Arrivés dans l’océan Pacifique, ils trouvaient enfin un havre de paix dans le port de Valparaiso.
La ville coloniale fut fondée le 3 septembre 1544 par don Pedro de Valdivia, qui donna ainsi un port à la ville de Santiago, située à 120 km au sud-est. Valparaíso devient un pôle d'attraction pour les immigrants européens et se développe fortement.
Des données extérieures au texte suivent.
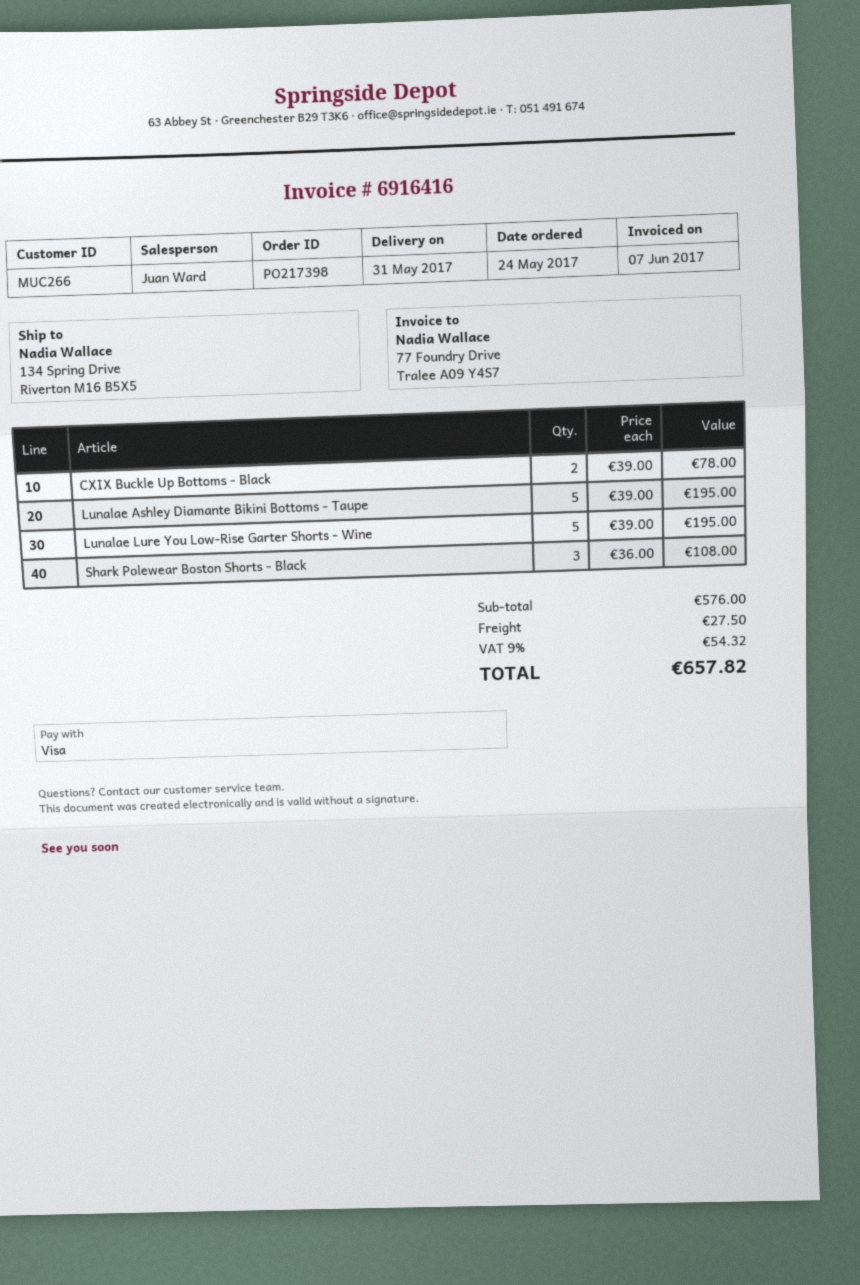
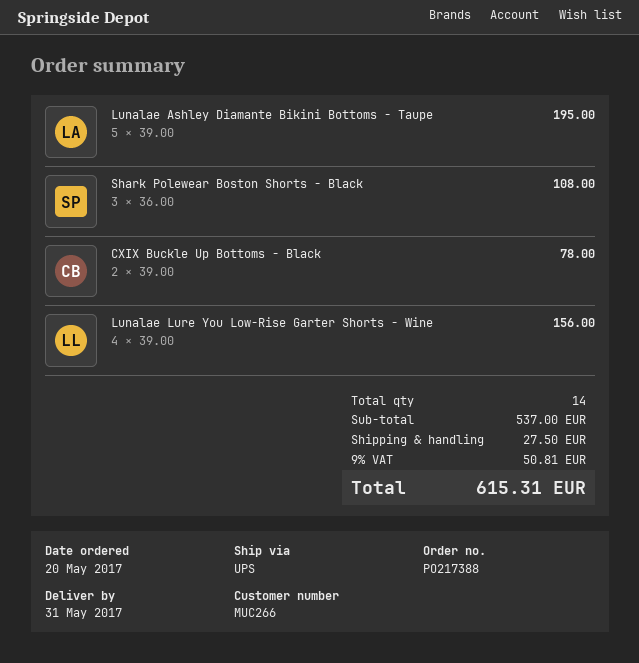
order number: PO217398 -> PO217388
order date: 2017-05-24 -> 2017-05-20
Lunalae Lure You Low-Rise Garter Shorts - Wine: 5 x 39.00 = 195.00 -> 4 x 39.00 = 156.00
subtotal: 576.00 -> 537.00
tax: 9% = 54.32 -> 9% = 50.81
total: 657.82 -> 615.31

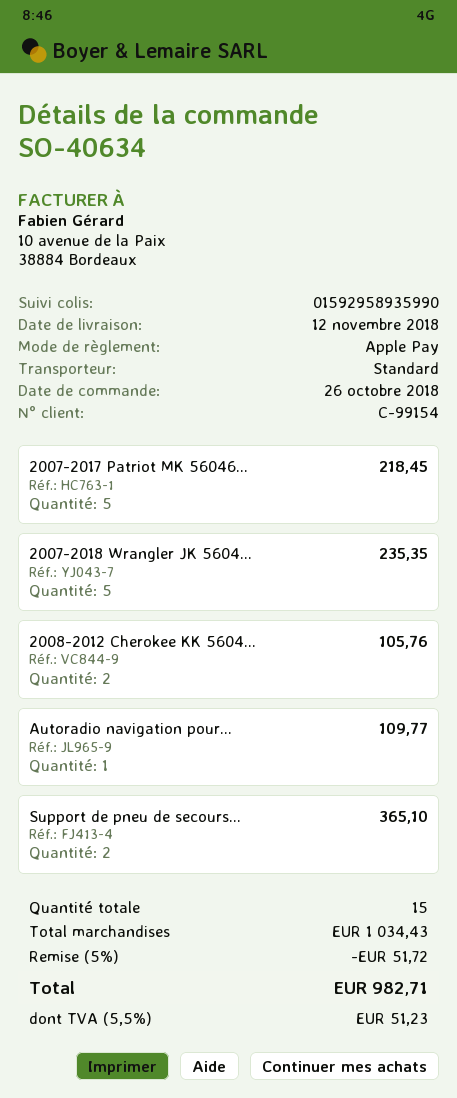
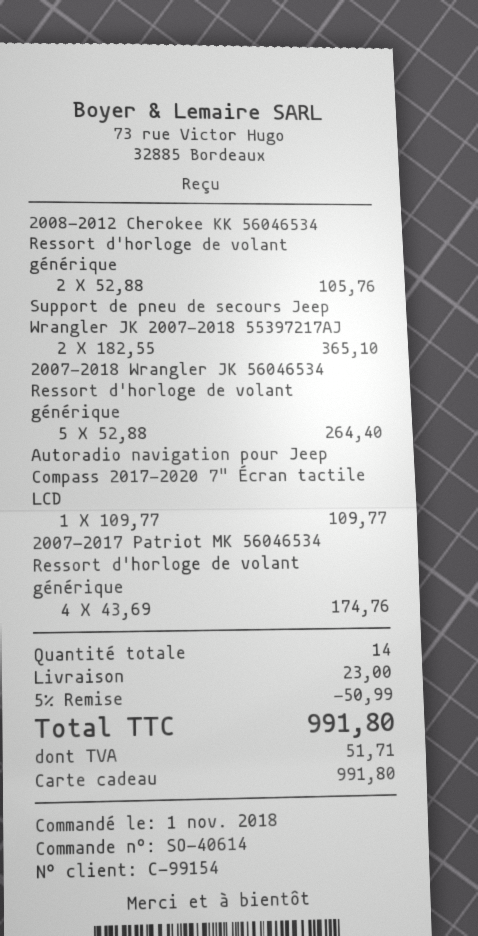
order number: SO-40634 -> SO-40614
order date: 2018-10-26 -> 2018-11-01
payment method: Apple Pay -> gift card
2007-2017 Patriot MK 56046...: 5 for 218.45 -> 4 for 174.76
2007-2018 Wrangler JK 5604...: 5 for 235.35 -> 5 for 264.40
total quantity: 15 -> 14
discount: 5% = 51.72 -> 5% = 50.99
shipping: none -> 23.00
tax: 51.23 -> 51.71
total: 982.71 -> 991.80

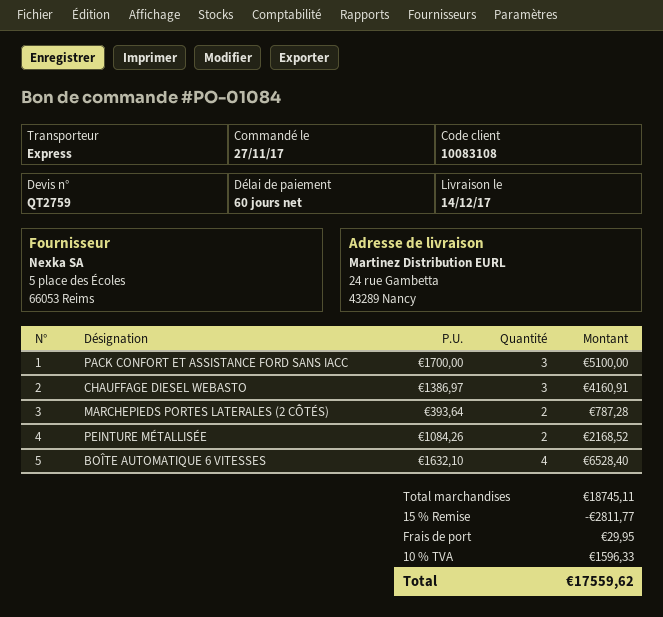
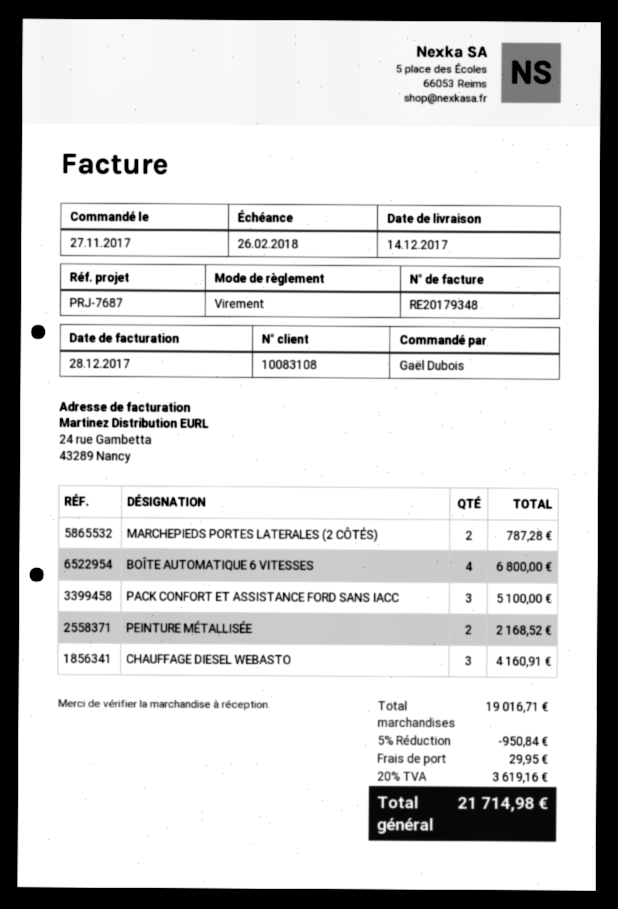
BOÎTE AUTOMATIQUE 6 VITESSES: 4 for 6528.40 -> 4 for 6800.00
subtotal: 18745.11 -> 19016.71
discount: 15% = 2811.77 -> 5% = 950.84
tax: 10% = 1596.33 -> 20% = 3619.16
total: 17559.62 -> 21714.98

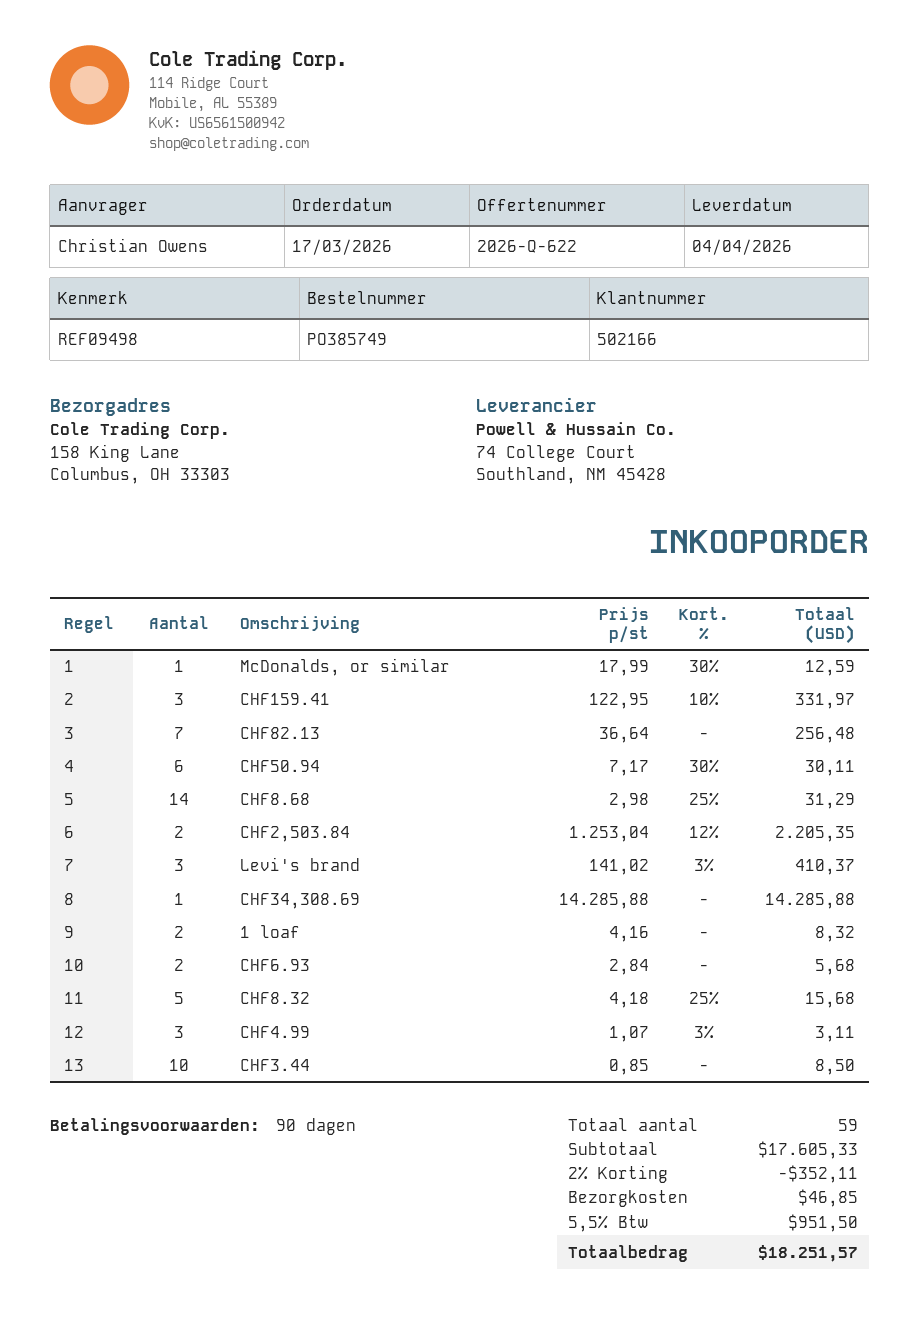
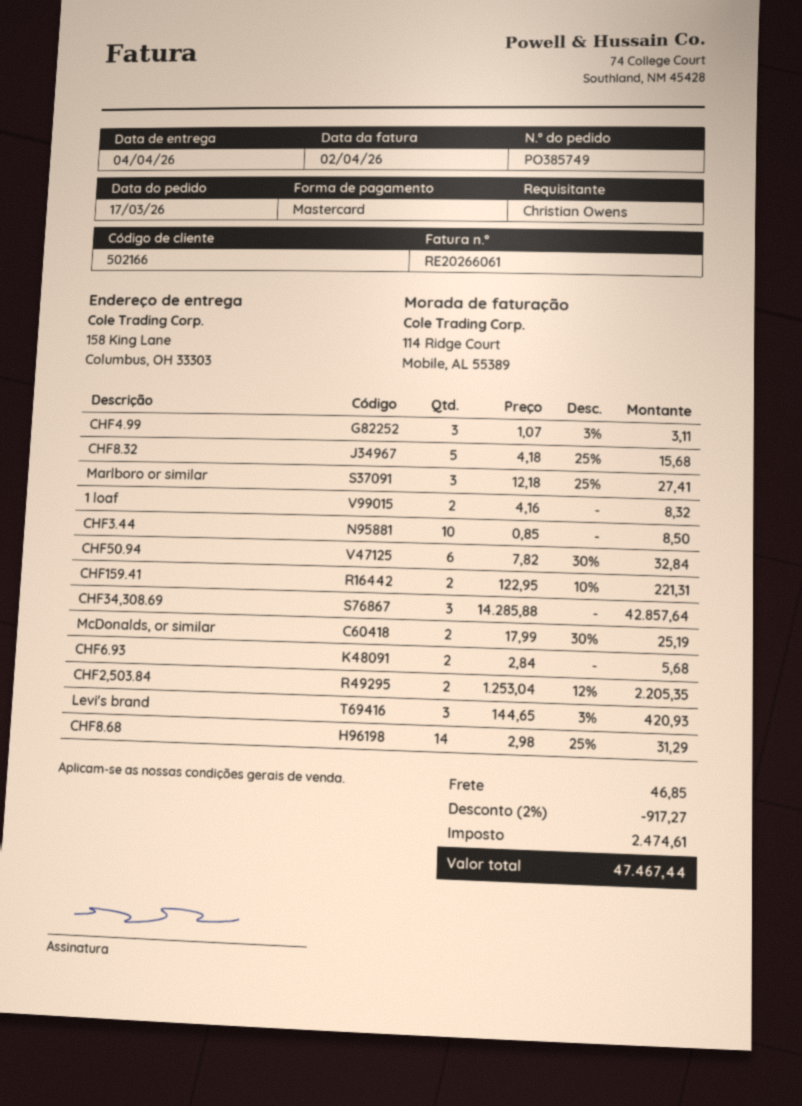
McDonalds, or similar: 1 x 17.99 - 30% = 12.59 -> 2 x 17.99 - 30% = 25.19
CHF159.41: 3 x 122.95 - 10% = 331.97 -> 2 x 122.95 - 10% = 221.31
CHF82.13: 7 x 36.64 = 256.48 -> none
CHF50.94: 6 x 7.17 - 30% = 30.11 -> 6 x 7.82 - 30% = 32.84
Levi's brand: 3 x 141.02 - 3% = 410.37 -> 3 x 144.65 - 3% = 420.93
CHF34,308.69: 1 x 14285.88 = 14285.88 -> 3 x 14285.88 = 42857.64
Marlboro or similar: none -> 3 x 12.18 - 25% = 27.41
discount: 2% = 352.11 -> 2% = 917.27
tax: 951.50 -> 2474.61
total: 18251.57 -> 47467.44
Elle est alors connue des marins étrangers comme la « Petite San Francisco » et le « Joyau du Pacifique ». Son centre historique a été déclaré patrimoine culturel de l'humanité par l’Unesco en 2003. Ainsi, la favela, très colorée, grimpant sur les collines entourant le port, est toujours intacte et nous laisse imaginer comment était la cité que découvraient les marins ayant réussi à franchir le Cap Horn, puis, dès 1520, le détroit de Magellan.